## Data provided
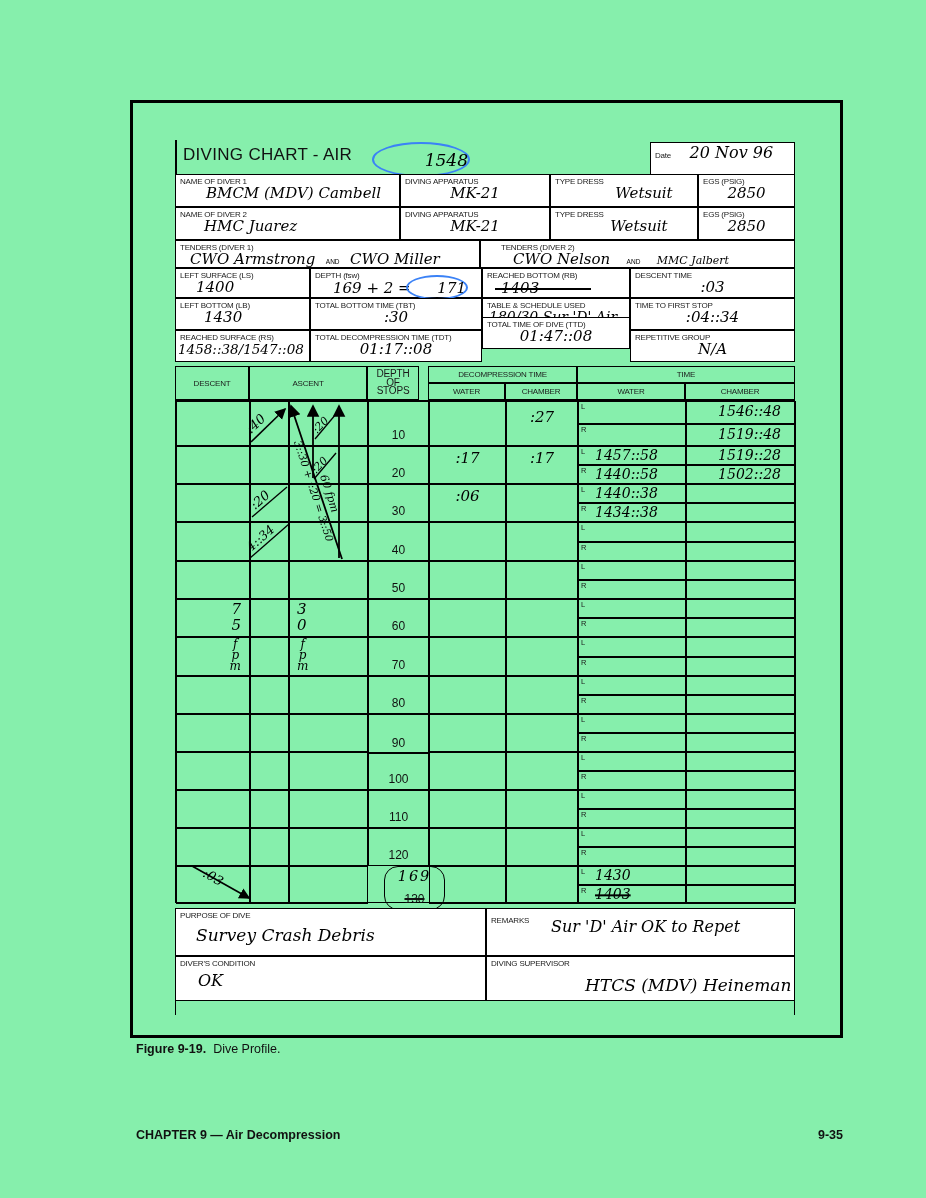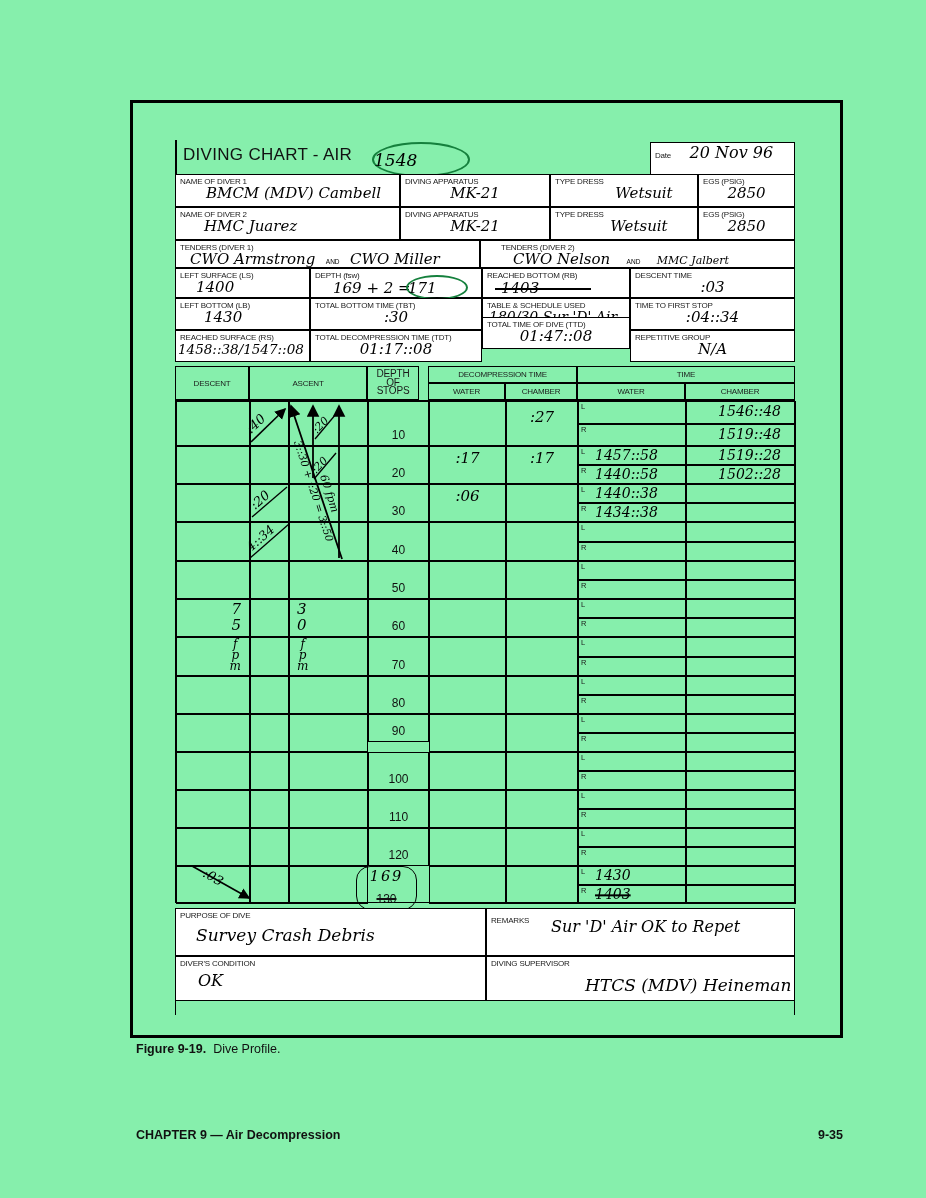--- a/index.html
+++ b/index.html
@@ -13,7 +13,7 @@
   .v-center{text-align:center;}
   .pre{white-space:pre-line;}
   .title{font-size:17px;letter-spacing:0.3px;color:#111;}
-  .ellipse{position:absolute;border:2px solid #15803d;border-radius:50%;display:flex;align-items:center;justify-content:flex-start;}
+  .ellipse{position:absolute;border:2px solid #3b82f6;border-radius:50%;display:flex;align-items:center;justify-content:flex-end;}
   .scell{position:absolute;box-sizing:border-box;border:1.2px solid #000;background:transparent;}
   .shdr{position:absolute;box-sizing:border-box;border:1.6px solid #000;display:flex;align-items:center;justify-content:center;text-align:center;font-size:8px;letter-spacing:-0.2px;color:#1a1a1a;}
   svg{position:absolute;pointer-events:none;}

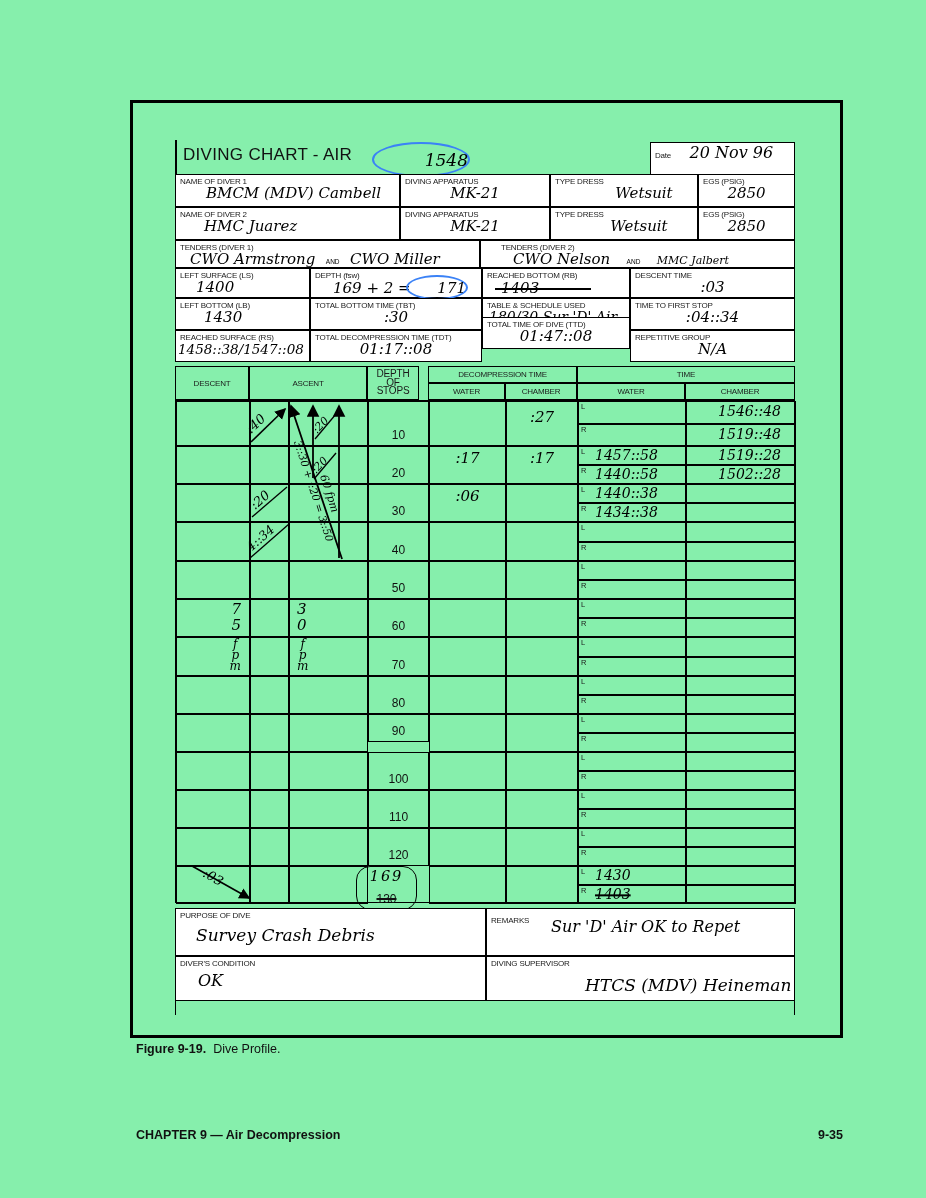--- a/index.html
+++ b/index.html
@@ -320,7 +320,7 @@
       <div class="scell" style="left: 0px; top: 313px; width: 74px; height: 38px;"></div>
       <div class="scell" style="left: 74px; top: 313px; width: 39px; height: 38px;"></div>
       <div class="scell" style="left: 113px; top: 313px; width: 79px; height: 38px;"></div>
-      <div class="scell" style="left: 192px; top: 313px; width: 61px; height: 28px;">
+      <div class="scell" style="left: 192px; top: 313px; width: 61px; height: 40px;">
         <span style="position: absolute; left: 0px; right: 0px; bottom: 3px; text-align: center; font-size: 12px; color: rgb(17, 17, 17);">90</span>
       </div>
       <div class="scell" style="left: 253px; top: 313px; width: 77px; height: 38px;"></div>

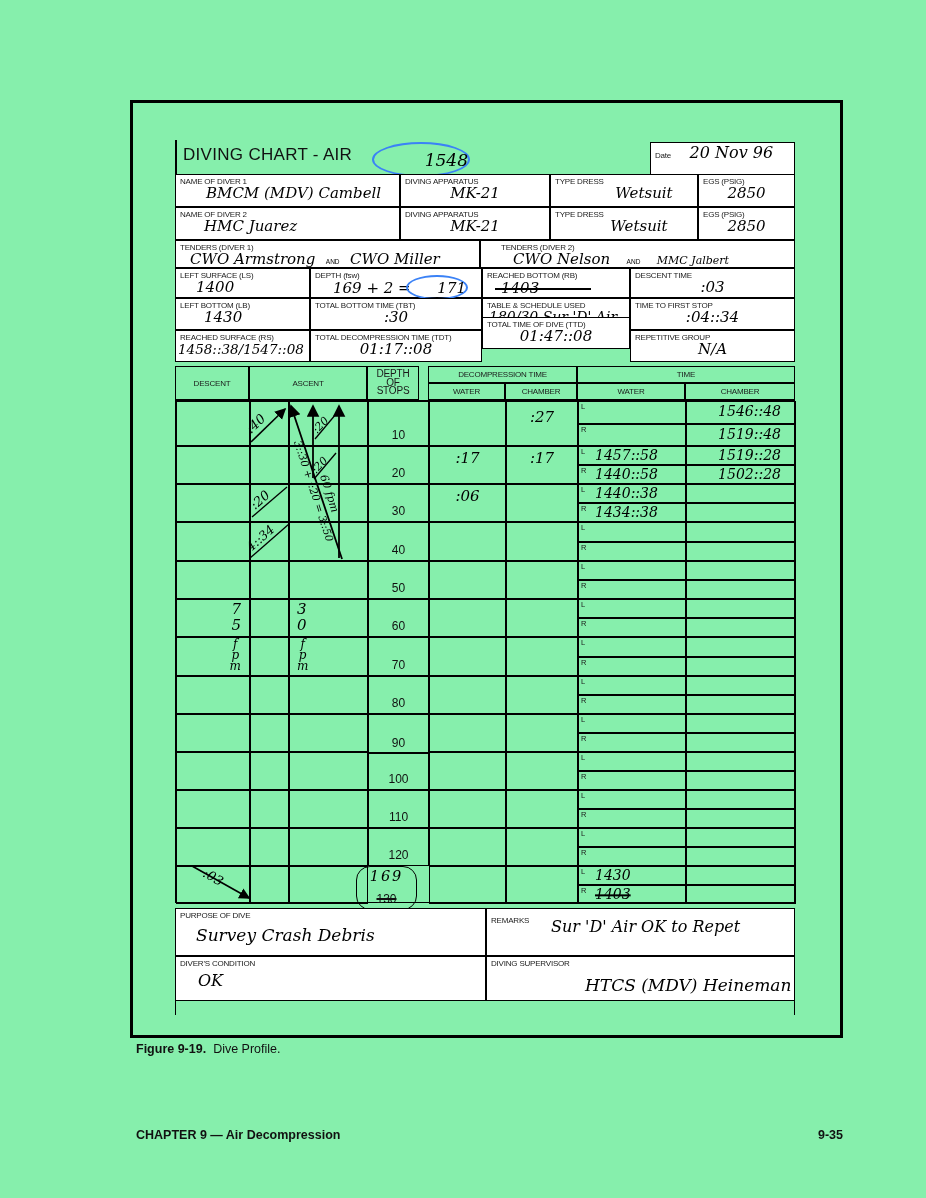--- a/index.html
+++ b/index.html
@@ -384,7 +384,7 @@
       <div class="scell" style="left: 0px; top: 465px; width: 74px; height: 38px;"></div>
       <div class="scell" style="left: 74px; top: 465px; width: 39px; height: 38px;"></div>
       <div class="scell" style="left: 113px; top: 465px; width: 79px; height: 38px;"></div>
-      <div class="scell" style="left: 180px; top: 465px; width: 61px; height: 44px; border-radius: 14px;">
+      <div class="scell" style="left: 208px; top: 465px; width: 61px; height: 44px; border-radius: 14px;">
         <span style="position: absolute; left: 0px; right: 0px; top: 1px; text-align: center; font-family: &quot;DejaVu Serif&quot;, serif; font-style: italic; font-size: 14.5px; letter-spacing: 2px;">169</span>
         <span style="position: absolute; bottom: 3px; text-align: right; font-size: 12px; color: rgb(17, 17, 17); text-decoration: line-through 1.8px; padding: 0px 14px; width: auto; left: 50%; right: auto; transform: translateX(-50%);">130</span>
       </div>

## Exercise directions
Look through the entries. Copy out each line with "color" in it.

## Exercise response
   .title{font-size:17px;letter-spacing:0.3px;color:#111;}
   .shdr{position:absolute;box-sizing:border-box;border:1.6px solid #000;display:flex;align-items:center;justify-content:center;text-align:center;font-size:8px;letter-spacing:-0.2px;color:#1a1a1a;}
         <span style="position: absolute; left: 0px; right: 0px; bottom: 3px; text-align: center; font-size: 12px; color: rgb(17, 17, 17);">90</span>
         <span style="position: absolute; bottom: 3px; text-align: right; font-size: 12px; color: rgb(17, 17, 17); text-decoration: line-through 1.8px; padding: 0px 14px; width: auto; left: 50%; right: auto; transform: translateX(-50%);">130</span>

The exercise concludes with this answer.